Karsten Schubert was the German-born London art dealer who could claim to be instrumental in bringing the Young British Artists to wider attention, being among the first to exhibit works by the likes of Michael Landy, Rachel Whiteread and Gary Hume in his eponymous gallery.

Schubert was born in Berlin to Ruth (nee Herberer) and Gottfried Schubert. His parents divorced when he was two. It was Schubert’s mother, who was a teacher and social worker, who first introduced her son to art, taking him to see museums all over their still-divided city. Schubert said: “I was about 12 when I began collecting coins, then Roman antiquities. I eventually realised that if you want to get fantastic things, you have to collect contemporary art.”

Though he studied theology at Humboldt University of Berlin, Schubert quickly found work with an art dealer in Cologne upon graduating. At the age of 22 he moved to London where he joined the Lisson Gallery, which was at the time the only London gallery actively promoting new artists. After a few years there, Schubert saw a gap in the market. With the backing of Richard Salmon, in 1986 he opened his own gallery – Karsten Schubert Limited – in a former brothel on Fitzrovia’s Charlotte Street. His inaugural exhibition was by Alison Wilding. Working on the gallery’s front desk was Lady Helen Windsor.

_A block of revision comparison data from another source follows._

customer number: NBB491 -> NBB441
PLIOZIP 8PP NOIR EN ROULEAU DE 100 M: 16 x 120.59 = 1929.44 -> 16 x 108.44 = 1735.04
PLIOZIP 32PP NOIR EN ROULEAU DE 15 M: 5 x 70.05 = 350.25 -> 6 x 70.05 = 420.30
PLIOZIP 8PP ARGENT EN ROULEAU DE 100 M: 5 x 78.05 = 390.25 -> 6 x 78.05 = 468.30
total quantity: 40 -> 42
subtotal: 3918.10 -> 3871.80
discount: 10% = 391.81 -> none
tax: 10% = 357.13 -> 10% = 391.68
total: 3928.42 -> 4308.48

Schubert’s aristocratic employee drew in London’s glitterati but it was his 1988 group show of Young British Artists with Ian Davenport, Gary Hume and Michael Landy that put the gallery in the spotlight. Schubert had first seen the artists’ work at their Goldsmiths college degree show. Goldsmiths became a veritable goldmine for Schubert, leading him to artists such as Angus Fairhurst, Liam Gillick, Rachel Whiteread and Anya Gallaccio, whose 1991 show Preserve ‘Beauty’ involved her filling the window of the Charlotte Street gallery with 800 red gerberas that were simply allowed to rot there.

In addition to the YBAs, Schubert represented Gerhard Richter, Gunther Forg, Georg Herold, Dan Flavin, Fred Wilson and Ed Ruscha. In 1991, his gallery hosted the first and only UK show of German artist Martin Kippenberger.

Schubert undoubtedly helped to create a market for the YBAs but his timing was against him. In 1991 the recession hit. In 1992, Michael Landy transformed Schubert’s gallery into a pound shop for a show called Closing Down Sale, complete with signs that read “Going Out Of Business”. Later that year, Schubert’s partnership with Salmon came to an end and the gallery moved to smaller premises on Foley Street. Reviewing another Anya Gallaccio show there, wherein the walls were smeared with 63kg of Bournville chocolate, critic Brian Sewell declared Schubert’s new gallery “London’s most squalid”. Schubert also showed controversial works by Jake and Dinos Chapman. Around the same time, he parted company with several of the artists he had championed, including Landy and Hume.

Schubert particularly admired the work of artist Bridget Riley (Getty)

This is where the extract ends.